Capita spesso che i medici specializzati si servano degli specializzandi, spesso per carenza di personale, gravandoli di responsabilità eccessive rispetto al ruolo di assistenti che normalmente dovrebbero avere.
In questo caso, il medico abilitato all’esercizio della professione me non ancora specializzato è tenuto ad osservare le leges artis ed è comunque responsabile nei confronti dei pazienti. È quanto affermato dalla Corte di Cassazione nella recente sentenza n. 10152/2021
IL CASO: un medico non ancora specializzato, svolgeva attività di anestesista e veniva condannato penalmente per aver cagionato il decesso di un paziente per non aver rilevato l’inefficienza dell’apparecchiatura anestesiologica utilizzata nel corso dell’intervento sui la vittima era stata sottoposta. Il caso giungeva in Cassazione.
LA DECISIONE: la condanna veniva confermata perché gli Ermellini hanno rilevato imprudenza e colpa sia del medico non specializzato che del primario.

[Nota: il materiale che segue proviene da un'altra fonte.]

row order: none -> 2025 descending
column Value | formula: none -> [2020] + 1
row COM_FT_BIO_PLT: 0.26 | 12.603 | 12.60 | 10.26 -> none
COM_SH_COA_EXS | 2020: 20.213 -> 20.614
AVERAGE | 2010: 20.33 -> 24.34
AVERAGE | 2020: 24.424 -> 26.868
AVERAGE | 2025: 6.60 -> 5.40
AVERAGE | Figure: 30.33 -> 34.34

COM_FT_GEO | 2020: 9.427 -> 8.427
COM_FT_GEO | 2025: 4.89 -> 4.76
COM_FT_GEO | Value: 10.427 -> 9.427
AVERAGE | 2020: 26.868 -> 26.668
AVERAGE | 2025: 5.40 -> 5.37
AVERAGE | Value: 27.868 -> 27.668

Il primo per aver accettato di agire autonomamente nel corso dell’intervento, l’altro per aver consentito tale attività, nonostante lo specializzando fosse sprovvisto della dovuta professionalità, avendo rilevato che per gli anestesisti necessita specializzazione di anni 7.Nel caso sottoposto al suo esame, la Suprema Corte ha rilevato che lo specializzando non aveva proceduto al preventivo controllo delle apparecchiature e non aveva rilevato la mancanza di polso e la midriasi del paziente. Il principio affermato è che il laureato in medicina, sebbene non abbia completato la specializzazione, che accetta di agire come se fosse già specializzato, deve comportarsi secondo le leges artis. In particolare, chi agisce come anestesista, pur non avendo concluso l’iter specialistico, deve osservare costantemente le funzioni vitali del paziente durante l’intervento ma, prima di tutto, deve verificare il corretto funzionamento delle apparecchiature.